Ich habe noch niemals an das Heirathen gedacht — ich bin noch viel zu jung, um daran zu denken, und das Leben, das ich führe, erlaubt mir noch nicht Frau und Kinder zu haben. Und Victorie denkt ebensowenig daran als ich. Sie hat sich sehr jung verheirathet; ihr Mann ist gestorben und hat ihr eine kleine Tochter hinterlassen, der sie alle Sorgfalt angedeihen läßt, die aber doch eine Last für sie ist. Jetzt muß sie arbeiten, um zu leben, und sie wird es thun, denn sie besaß schon früher eine Putzhandlung und arbeitet sehr gut. Welches Interesse könnte sie also haben, einen armen Teufel wie mich zu heirathen, der nichts besitzt als seinen Säbel, seinen wenig einträglichen Rang und der um keinen Preis Deine Behaglichkeit noch mehr beeinträchtigen würde, als es jetzt geschieht — das ist schon zu viel!

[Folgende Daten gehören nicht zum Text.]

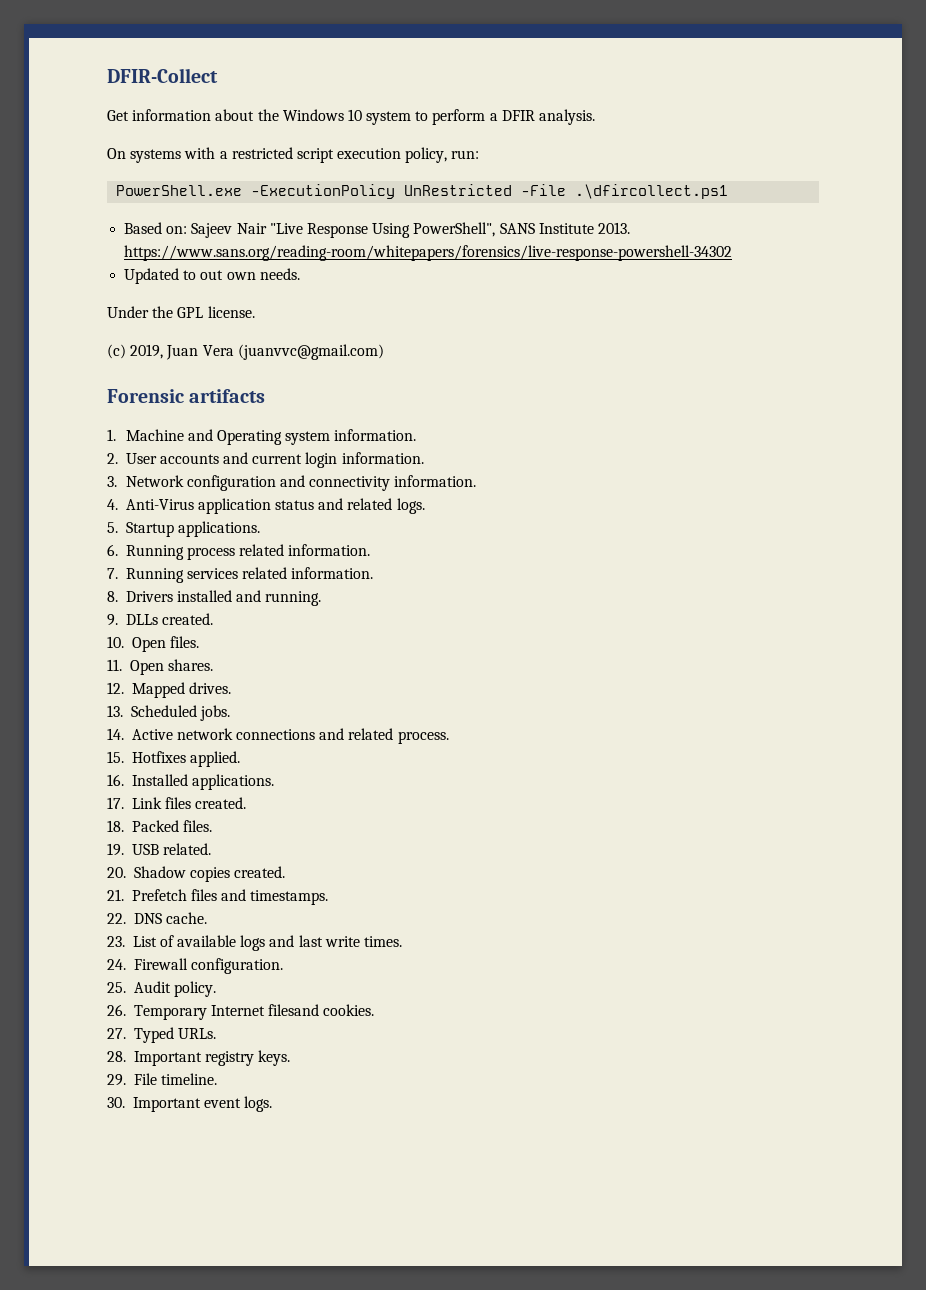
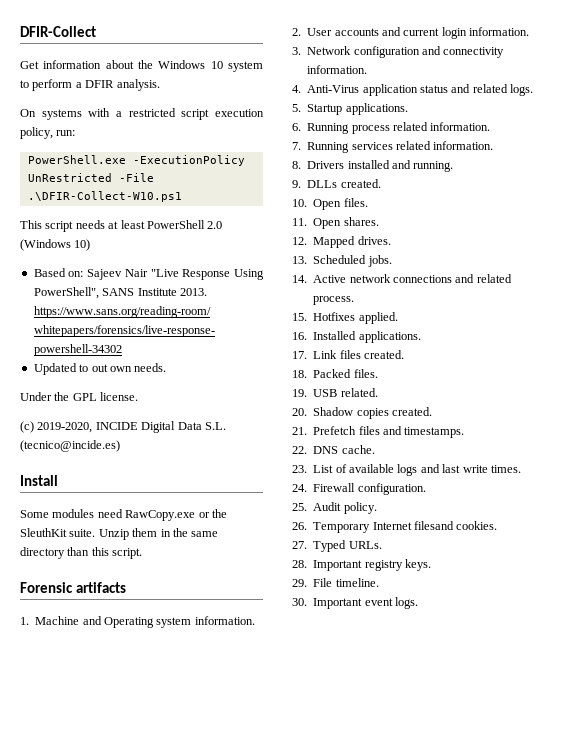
- PowerShell.exe -ExecutionPolicy UnRestricted -File .\dfircollect.ps1
+ PowerShell.exe -ExecutionPolicy UnRestricted -File .\DFIR-Collect-W10.ps1
+ This script needs at least PowerShell 2.0 (Windows 10)
- (c) 2019, Juan Vera (juanvvc@gmail.com)
+ (c) 2019-2020, INCIDE Digital Data S.L. (tecnico@incide.es)
+ Install
+ Some modules need RawCopy.exe or the SleuthKit suite. Unzip them in the same directory than this script.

„Du siehst also wohl, daß alle Ahnungen des weisen Deschartres keinen Sinn haben und daß seine Freundschaft ebensowenig zart als klug ist, wenn es ihm gefällt, Dir solche Befürchtungen in den Kopf zu setzen. Seine Aufgabe würde sein, Dich zu trösten und zu beruhigen, statt dessen thut er Dir weh. Er gleicht ganz dem Bären in der Fabel, der eine Fliege auf dem Gesichte seines Freundes todtschlagen wollte und diesem dabei den Kopf mit einem Pflastersteine zerschmetterte. Sage ihm das von mir, und daß er sein Benehmen ändern möchte, wenn wir gute Freunde bleiben sollen. Auf andere Weise würde das nicht gut möglich sein. Ich kann ihm verzeihen, wenn er sich abgeschmackt gegen mich beträgt, aber nicht, wenn er Dir Schmerzen bereitet und Dir den Glauben zu nehmen sucht, daß meine Liebe zu Dir jede Prüfung besteht.

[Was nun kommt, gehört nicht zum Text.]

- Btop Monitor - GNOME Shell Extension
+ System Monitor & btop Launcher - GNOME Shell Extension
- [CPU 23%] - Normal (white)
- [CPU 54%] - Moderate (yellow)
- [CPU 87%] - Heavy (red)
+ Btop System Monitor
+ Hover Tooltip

„Und dann, liebe Mutter, kennst Du mich denn nicht? Weißt Du nicht, daß, selbst wenn ich den Plan gehabt hätte, mich zu verheirathen, selbst wenn ich es sehr gewünscht hätte (was indessen nicht der Fall ist), Dein Kummer und Deine Thränen genügt haben würden, mich davon abzuhalten? Könnte ich denn jemals etwas thun, das Deinem Willen und Deinen Wünschen entgegenliefe? Denke doch, daß dies unmöglich ist und schlafe ruhig.

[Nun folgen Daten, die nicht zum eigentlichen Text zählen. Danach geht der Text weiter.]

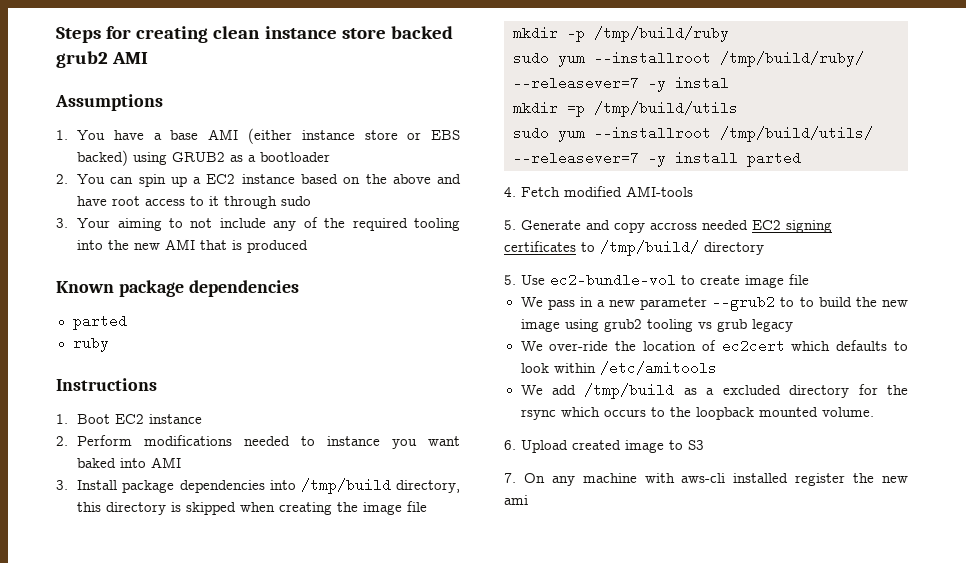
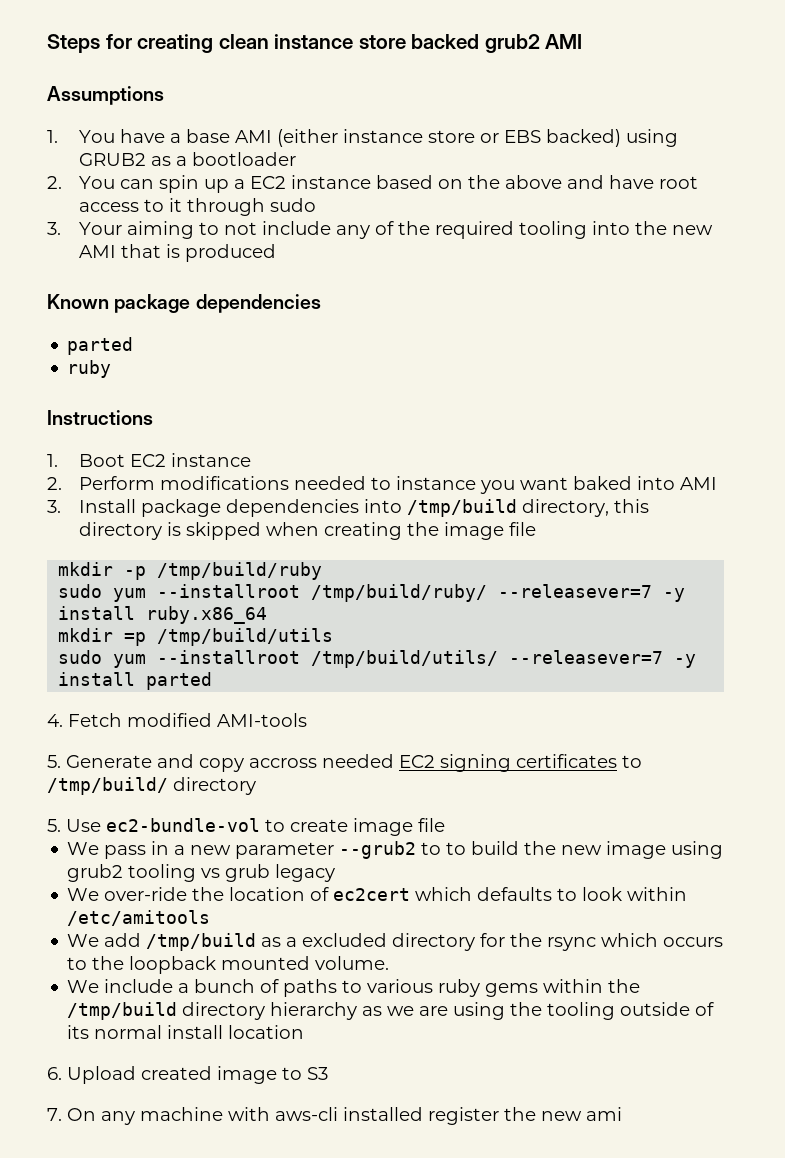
- sudo yum --installroot /tmp/build/ruby/ --releasever=7 -y instal
+ sudo yum --installroot /tmp/build/ruby/ --releasever=7 -y install ruby.x86_64
+ We include a bunch of paths to various ruby gems within the /tmp/build directory hierarchy as we are using the tooling outside of its normal install location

„August und seine Frau wollen mich noch zwei oder drei Tage hier behalten. Man kann wirklich nicht liebenswürdiger sein, als sie. Das sind keine leeren Redensarten, sondern wirkliche Herzlichkeit und Freundschaft. Sie sind sehr glücklich — sie lieben sich und kennen weder Ehrgeiz noch Planmacherei, aber auch nicht den Ruhm! Und wenn man von diesem Weine getrunken hat, kann man sich nicht wieder an klares Wasser gewöhnen.

„Adieu, meine gute Mutter, ich sehne mich wieder zu Dir zu kommen und Dich zu trösten — aber laß mich nur noch zwei oder drei Tage die ernsten Vorträge und weisen Rathschläge meines achtungswürdigen Neffen anhören. Ich bin ein sanftmüthiger Onkel, der sich belehren läßt — habe zärtlichere Predigten nöthig als die Deschartres' und fühle, daß die Luft von Nohant und La Châtre mir jetzt nicht zusagen würde. — Ich umarme Dich von ganzer Seele und liebe Dich mehr, als Du glaubst.